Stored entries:

++++++++++++++++++++

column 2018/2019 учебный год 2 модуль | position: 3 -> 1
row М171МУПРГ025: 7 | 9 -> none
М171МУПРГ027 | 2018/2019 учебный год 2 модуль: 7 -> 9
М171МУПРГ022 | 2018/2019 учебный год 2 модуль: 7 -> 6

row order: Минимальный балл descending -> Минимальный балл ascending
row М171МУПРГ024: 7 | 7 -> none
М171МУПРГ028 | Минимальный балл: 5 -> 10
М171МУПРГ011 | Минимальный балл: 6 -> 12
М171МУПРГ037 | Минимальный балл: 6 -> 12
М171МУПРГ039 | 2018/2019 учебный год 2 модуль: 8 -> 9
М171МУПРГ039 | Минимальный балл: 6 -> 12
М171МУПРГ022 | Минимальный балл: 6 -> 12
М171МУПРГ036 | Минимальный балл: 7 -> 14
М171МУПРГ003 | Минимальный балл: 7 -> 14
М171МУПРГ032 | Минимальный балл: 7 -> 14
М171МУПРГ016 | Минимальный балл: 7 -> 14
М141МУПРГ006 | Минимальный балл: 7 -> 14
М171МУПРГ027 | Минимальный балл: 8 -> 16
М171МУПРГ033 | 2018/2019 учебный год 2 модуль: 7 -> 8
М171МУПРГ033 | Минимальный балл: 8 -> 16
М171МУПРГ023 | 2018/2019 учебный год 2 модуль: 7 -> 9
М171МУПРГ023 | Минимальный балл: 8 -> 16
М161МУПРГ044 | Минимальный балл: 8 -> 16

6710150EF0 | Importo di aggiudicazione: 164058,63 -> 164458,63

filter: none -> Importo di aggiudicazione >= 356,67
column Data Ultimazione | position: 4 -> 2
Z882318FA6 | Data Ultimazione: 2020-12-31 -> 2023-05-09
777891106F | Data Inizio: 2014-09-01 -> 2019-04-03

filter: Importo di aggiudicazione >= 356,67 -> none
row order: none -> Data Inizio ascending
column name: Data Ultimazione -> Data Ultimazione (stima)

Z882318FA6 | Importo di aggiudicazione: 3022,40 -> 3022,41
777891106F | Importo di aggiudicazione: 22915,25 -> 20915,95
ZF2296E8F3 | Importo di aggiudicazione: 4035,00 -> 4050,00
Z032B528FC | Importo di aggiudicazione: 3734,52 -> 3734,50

++++++++++++++++++++

THE PROBLEM:
Your answer must be the full set of entries, copied exactly.

TASK RESULT:
column 2018/2019 учебный год 2 модуль | position: 3 -> 1
row М171МУПРГ025: 7 | 9 -> none
М171МУПРГ027 | 2018/2019 учебный год 2 модуль: 7 -> 9
М171МУПРГ022 | 2018/2019 учебный год 2 модуль: 7 -> 6

row order: Минимальный балл descending -> Минимальный балл ascending
row М171МУПРГ024: 7 | 7 -> none
М171МУПРГ028 | Минимальный балл: 5 -> 10
М171МУПРГ011 | Минимальный балл: 6 -> 12
М171МУПРГ037 | Минимальный балл: 6 -> 12
М171МУПРГ039 | 2018/2019 учебный год 2 модуль: 8 -> 9
М171МУПРГ039 | Минимальный балл: 6 -> 12
М171МУПРГ022 | Минимальный балл: 6 -> 12
М171МУПРГ036 | Минимальный балл: 7 -> 14
М171МУПРГ003 | Минимальный балл: 7 -> 14
М171МУПРГ032 | Минимальный балл: 7 -> 14
М171МУПРГ016 | Минимальный балл: 7 -> 14
М141МУПРГ006 | Минимальный балл: 7 -> 14
М171МУПРГ027 | Минимальный балл: 8 -> 16
М171МУПРГ033 | 2018/2019 учебный год 2 модуль: 7 -> 8
М171МУПРГ033 | Минимальный балл: 8 -> 16
М171МУПРГ023 | 2018/2019 учебный год 2 модуль: 7 -> 9
М171МУПРГ023 | Минимальный балл: 8 -> 16
М161МУПРГ044 | Минимальный балл: 8 -> 16

6710150EF0 | Importo di aggiudicazione: 164058,63 -> 164458,63

filter: none -> Importo di aggiudicazione >= 356,67
column Data Ultimazione | position: 4 -> 2
Z882318FA6 | Data Ultimazione: 2020-12-31 -> 2023-05-09
777891106F | Data Inizio: 2014-09-01 -> 2019-04-03

filter: Importo di aggiudicazione >= 356,67 -> none
row order: none -> Data Inizio ascending
column name: Data Ultimazione -> Data Ultimazione (stima)

Z882318FA6 | Importo di aggiudicazione: 3022,40 -> 3022,41
777891106F | Importo di aggiudicazione: 22915,25 -> 20915,95
ZF2296E8F3 | Importo di aggiudicazione: 4035,00 -> 4050,00
Z032B528FC | Importo di aggiudicazione: 3734,52 -> 3734,50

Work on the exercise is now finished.